Search code examples
apache-sparkhivetez

what's the purpose of spark sql over hive?


I know the question had been asked years ago, but I am still wondering the true purpose of using SparkSQL / HiveContext.

Spark approach gives a more generic distributed way that the built-in MapReduce.

I read a lot of articles claiming that MR way is already dead and Spark is the best (I understand that I can implement an MR approach through Spark).

When it is recommended to query data using HiveContext, I am a little bit confused.

Indeed, running a query from SparkSQL/HiveContext doesn't it imply running a MR job ? Isn't it to back to the main problematic ? TEZ isn't it enought if I don't need to encapsulate the query result in more complex code ?

Am I wrong (I am sure I am :-)) ?


Solution

  • Indeed, running a query from SparkSQL/HiveContext doesn't it imply running a MR job ?

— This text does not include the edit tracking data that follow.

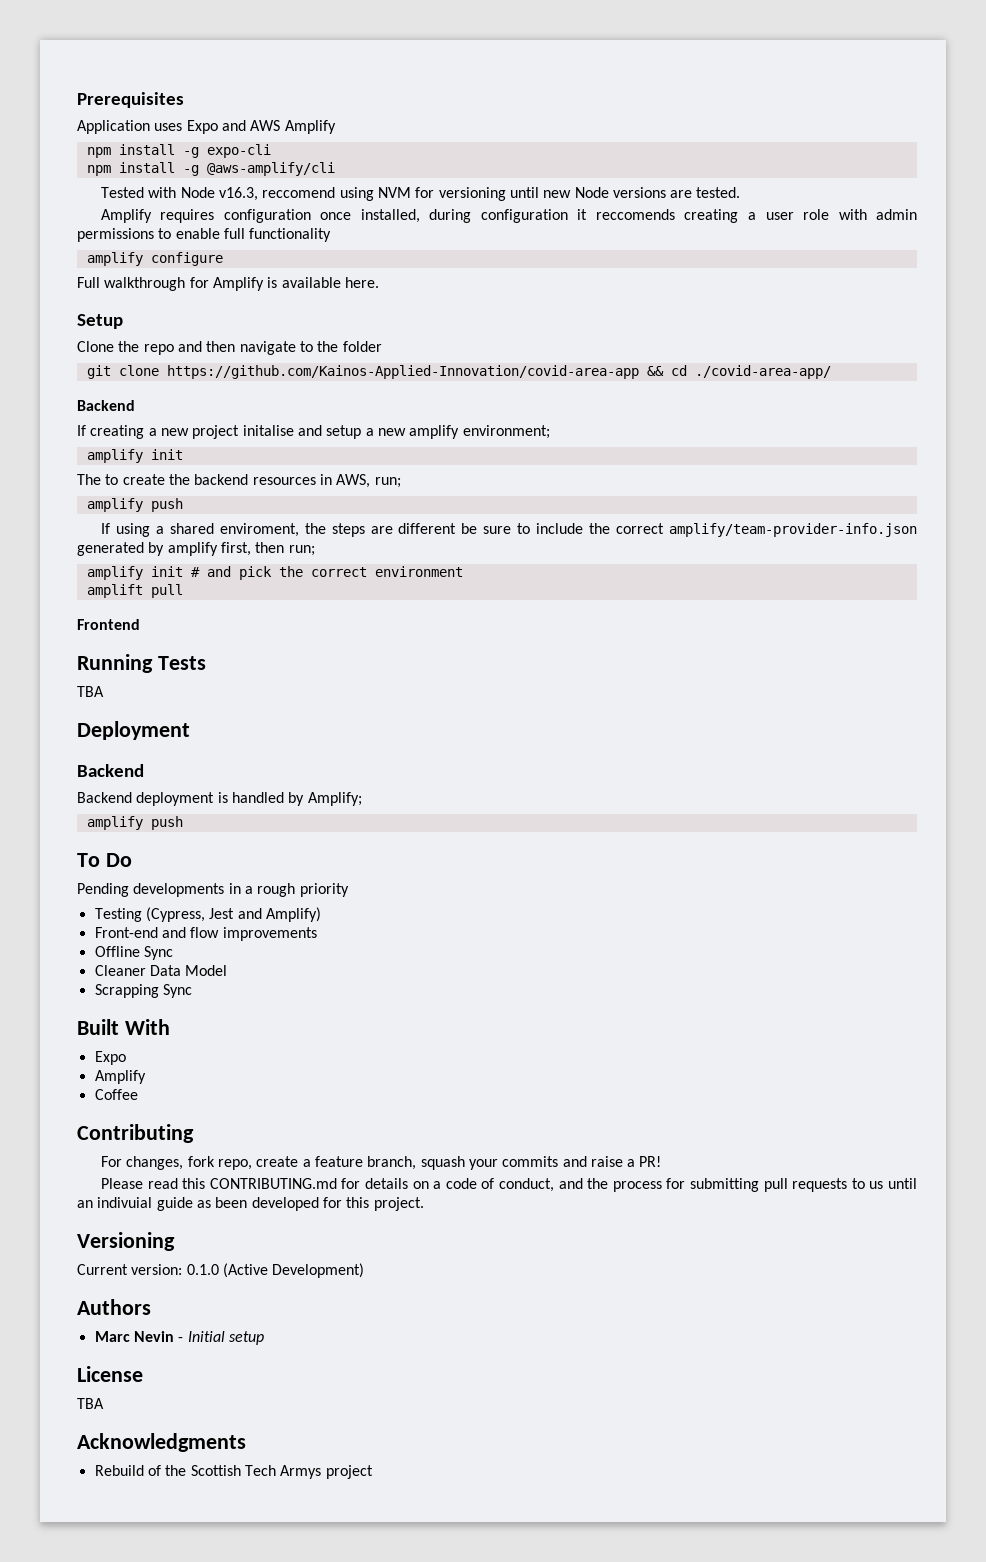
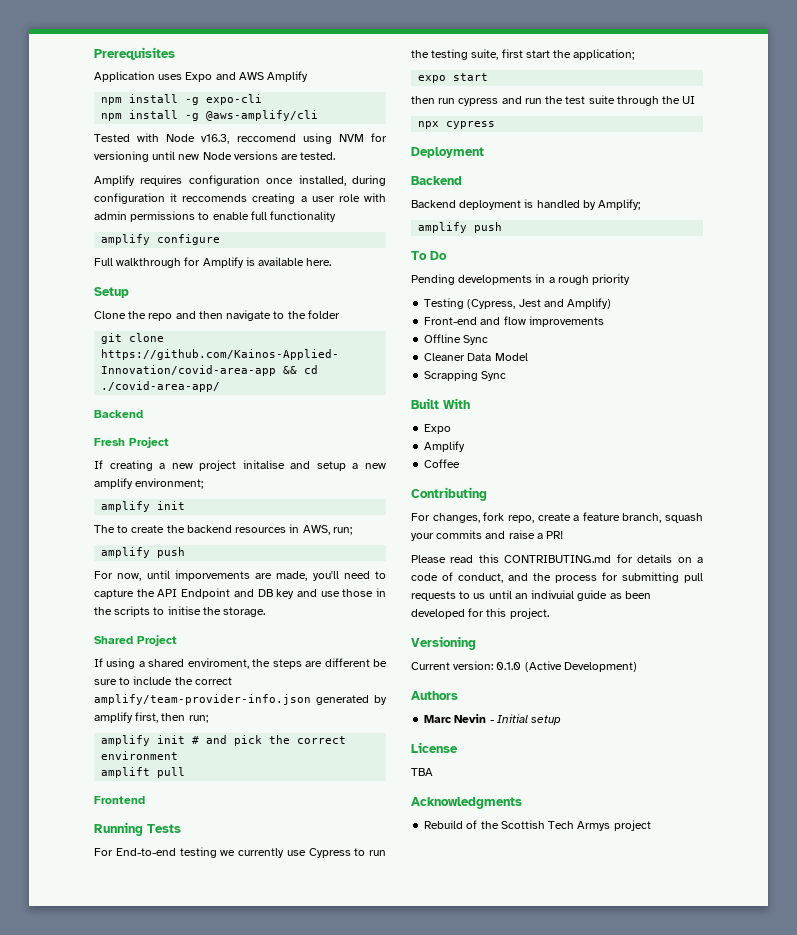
(135, 405) none -> [94,437,169,448] // Fresh Project
(183, 505) none -> [94,570,386,581] [94,588,386,599] [94,606,266,617] [94,635,177,646] // For now, until imporvements are made, you'll need to capture the API Endpoint and DB key and use those in the scripts to initise the storage. // Shared Project
[77,686,104,697] TBA -> [94,847,386,858] [411,49,635,60] [418,73,489,83] [411,95,696,106] [418,121,496,129] For End-to-end testing we currently use Cypress to run the testing suite, first start the application; // expo start // then run cypress and run the test suite through the UI // npx cypress

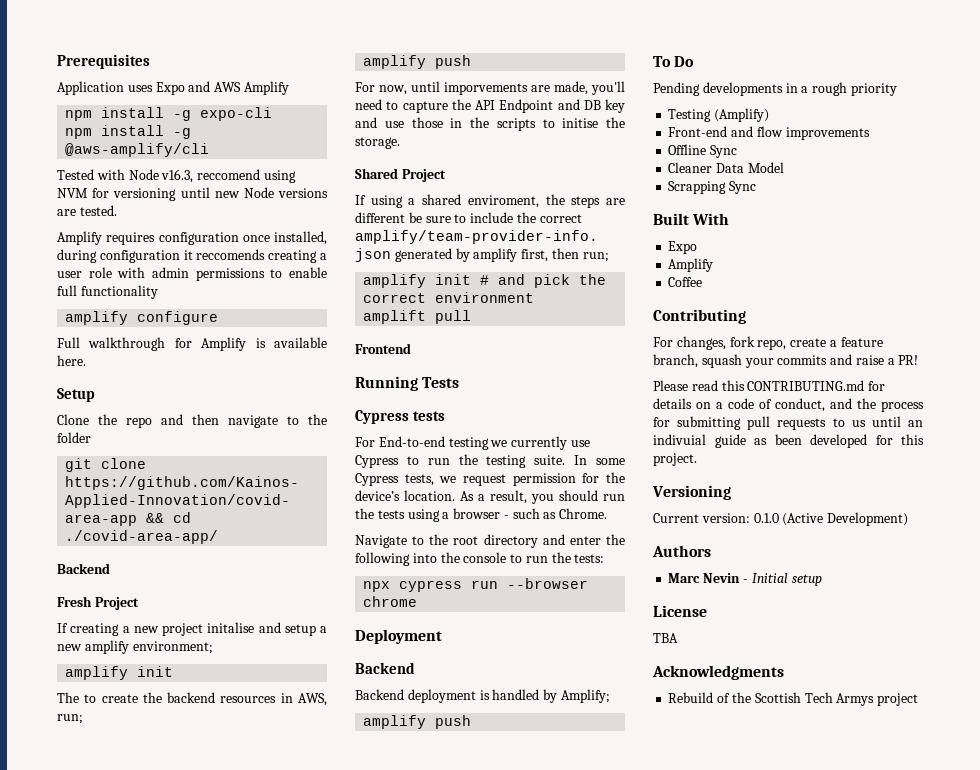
(181, 828) none -> [355,410,445,424] // Cypress tests
[471,49,635,60] [418,73,489,83] [411,95,696,106] suite, first start the application; // expo start // then run cypress and run the test suite through the UI -> [534,455,625,465] [355,472,625,486] [355,490,625,504] [355,508,608,522] [355,534,625,548] [355,552,605,566] suite. In some Cypress tests, we request permission for the device’s location. As a result, you should run the tests using a browser - such as Chrome. // Navigate to the root directory and enter the following into the console to run the tests:
(496, 125) none -> [471,578,589,589] [363,596,418,607] run --browser chrome
[467,298,612,309] (Cypress, Jest and Amplify) -> [714,108,770,122] (Amplify)

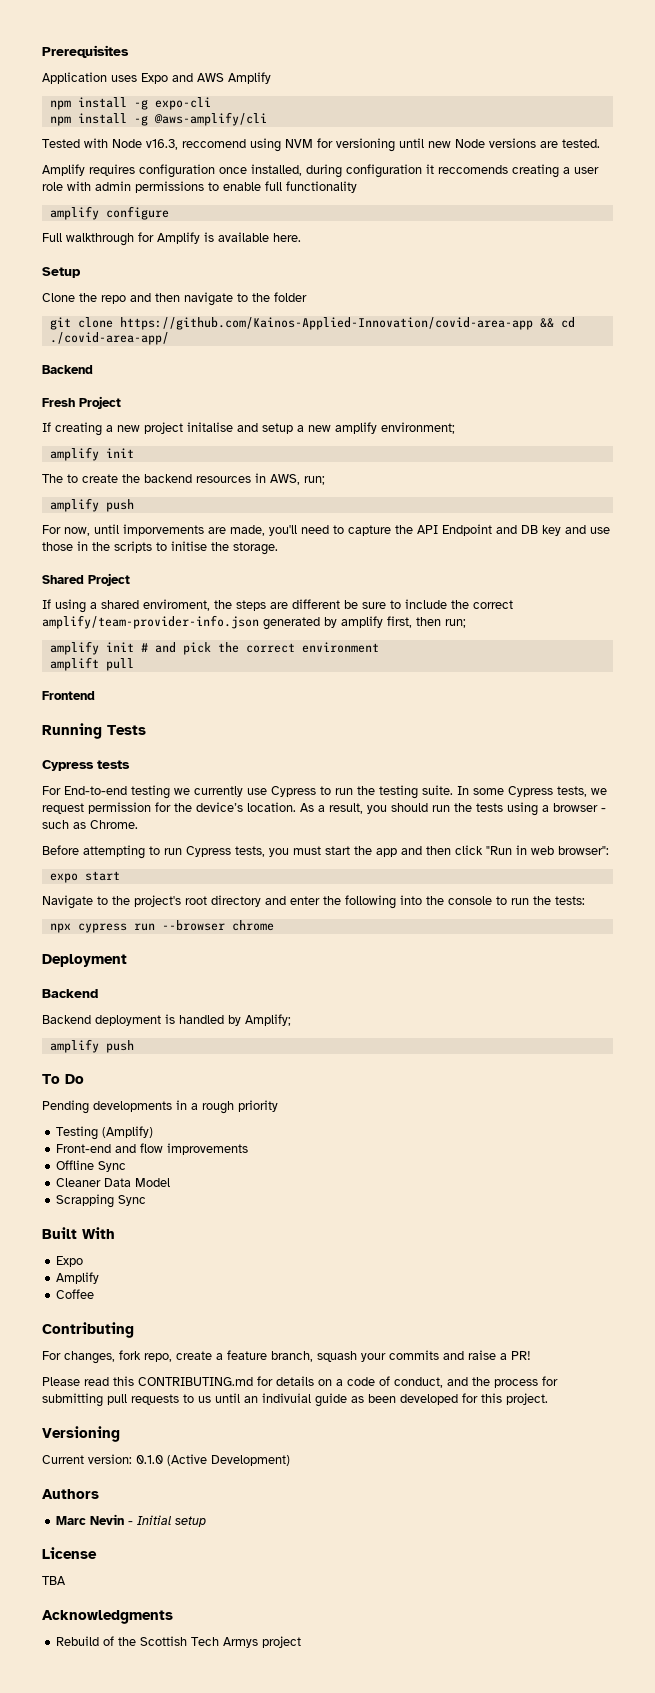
(608, 513) none -> [42,845,609,859] [49,871,120,883] // Before attempting to run Cypress tests, you must start the app and then click "Run in web browser": // expo start
(449, 539) none -> [134,895,181,907] project's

    It does not. In fact using HiveContext or SparkSession with "Hive support" doesn't imply any connection to Hive, other than using Hive metastore. This approach is used by many other systems, both ETL solutions and databases.

    Finally:

    • Hive is a database with modular components. It supports relatively rich permissions system, mutations and transactions.
    • Spark is general purpose processing engine. Despite having SQL-ish component it doesn't attempt to be a database.